Разбивается каждая идея, так как она никогда не может быть законченной, остается вечно идеей. Отсюда идея разбивается о беспредметную подлинность. Идеальная сторона даже в себе деформируется, а раз она деформируется, {то не} заканчивается абсолютно, абсолютна природа, она беспредметна.

Религия, Наука как практическая жизнь предметны и идейны (Наука как Наука вне идей). С ними разошлось Искусство в той част, где идеи не составляют его содержание. Оно находится в порядке беспредметного действия, как и чистая Наука, как и все проявления природы.

Допустим, что река представляет живописную массу, а плоскость, по которой она течет, будет холстом. Увидим, что при своем передвижении она образует рисунок, окрашенный в разнообразный тон, смешиваясь со всеми окружающими лучами цвета тона других перемещений массы. Увидим целое множество различий вечного колебания, вечного разнообразного возбуждения. Все возбуждения, встречаясь друг с другом, творят различия, и этот вечный котел ни на минуту не перестает менять свою форму различий и рисовать-писать живописное явления. Будет ли это написана картина, художество?

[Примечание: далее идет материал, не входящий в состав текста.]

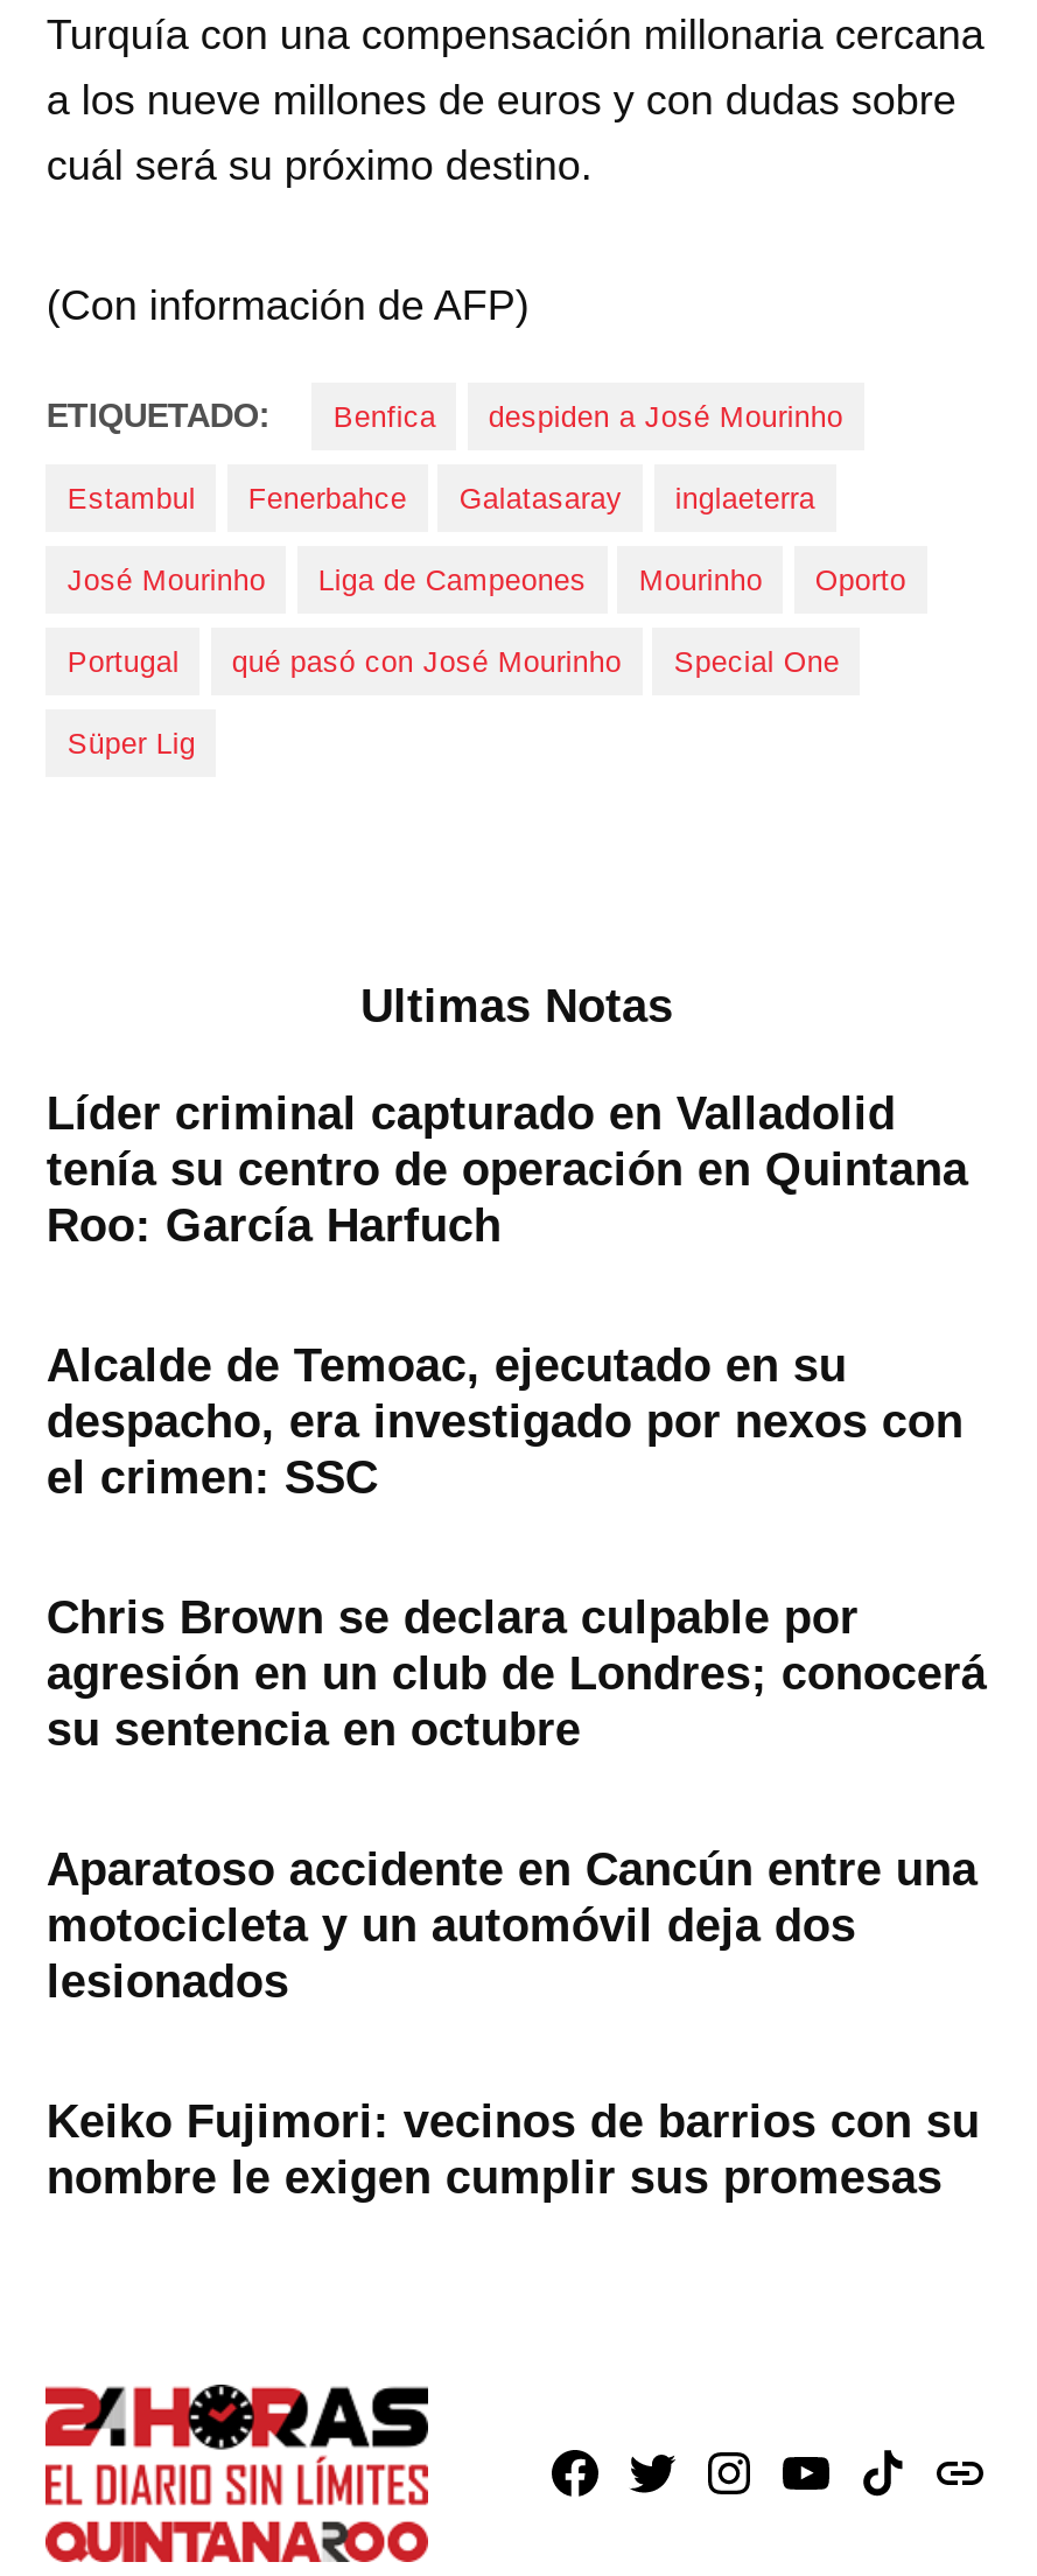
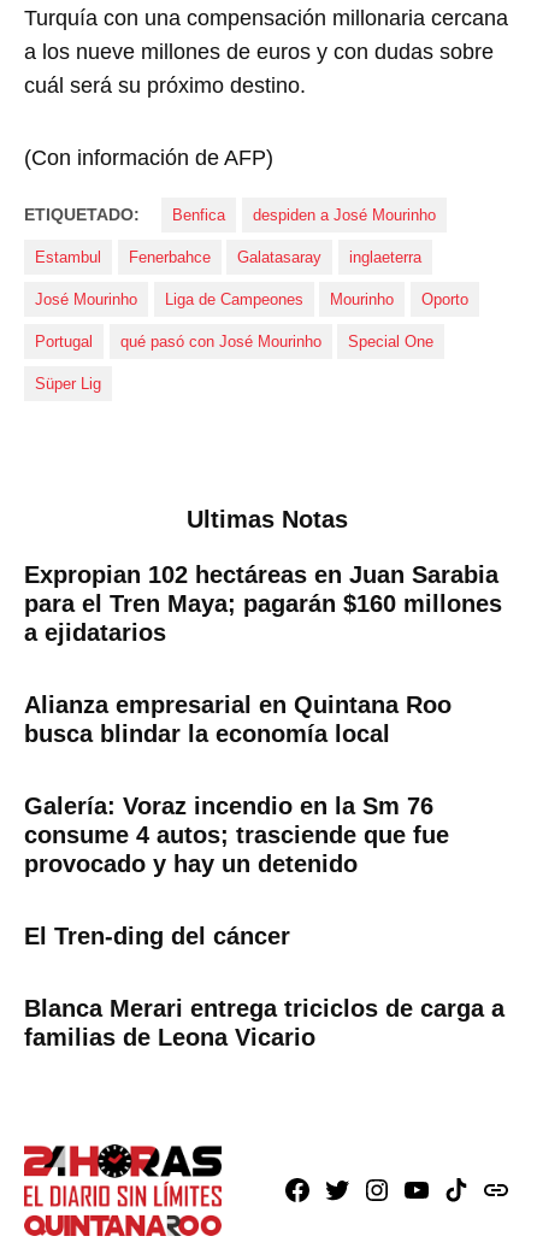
[46,1088,968,1251] Líder criminal capturado en Valladolid | tenía su centro de operación en Quintana | Roo: García Harfuch -> [25,562,503,646] Expropian 102 hectáreas en Juan Sarabia | para el Tren Maya; pagarán $160 millones | a ejidatarios
[46,1340,963,1503] Alcalde de Temoac, ejecutado en su | despacho, era investigado por nexos con | el crimen: SSC -> [25,692,452,747] Alianza empresarial en Quintana Roo | busca blindar la economía local
[46,1592,987,1755] Chris Brown se declara culpable por | agresión en un club de Londres; conocerá | su sentencia en octubre -> [25,793,450,877] Galería: Voraz incendio en la Sm 76 | consume 4 autos; trasciende que fue | provocado y hay un detenido
[46,1844,977,2007] Aparatoso accidente en Cancún entre una | motocicleta y un automóvil deja dos | lesionados -> [25,923,291,949] El Tren-ding del cáncer
[46,2096,980,2203] Keiko Fujimori: vecinos de barrios con su | nombre le exigen cumplir sus promesas -> [25,995,505,1051] Blanca Merari entrega triciclos de carga a | familias de Leona Vicario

Если мы проследим все действия, то не обнаружим никакого смысла, никакой пользы, ни цели, ни практических соображений, – то поднялась вода в тумане, то пала опять росой, то образовались тучи, то разошлись. И в этом бессмысленном действии нет идеи практического действия, нет ни тучи, ни воды, ни облаков, полное беспредметное различие действий взаимных возбуждений, если может что-либо возбуждаться. И мы не можем сказать, что жизнь только в идейных практических предметах или в духовном религиозном, – в природном бессмысленном движении мы находим большую жизнь, чем от человеческих идейных смыслов. Бессмысленное природное действие преломляется в человеческом смысле идей и творит практическую жизнь как отражения, никогда реально не осязаемые.

Живописец подобен природе, он восторжен больше ее без-смыслию, ее безыдейному действованию, нежели смыслу всех практических научных и духовно-религиозных достижений. Всегда для живописца мир, какой бы он ни был, будет безыдейным действием, и всякая человеческая идея предмета превращается в его живописном возбуждении в безыдейное действие. Поскольку он чист в своем возбуждении, оставляя в одном случае эстетическую истину, в другом ничто, постольку он не знает художества, красоты, эстетики, нравственности. Ничего этого не существует ни в источнике, ни в нем. И сколько бы он ни стремился доказать, что действия его основаны на красоте, ничего не докажет, это все будут определения как условия различий человеческого общежития.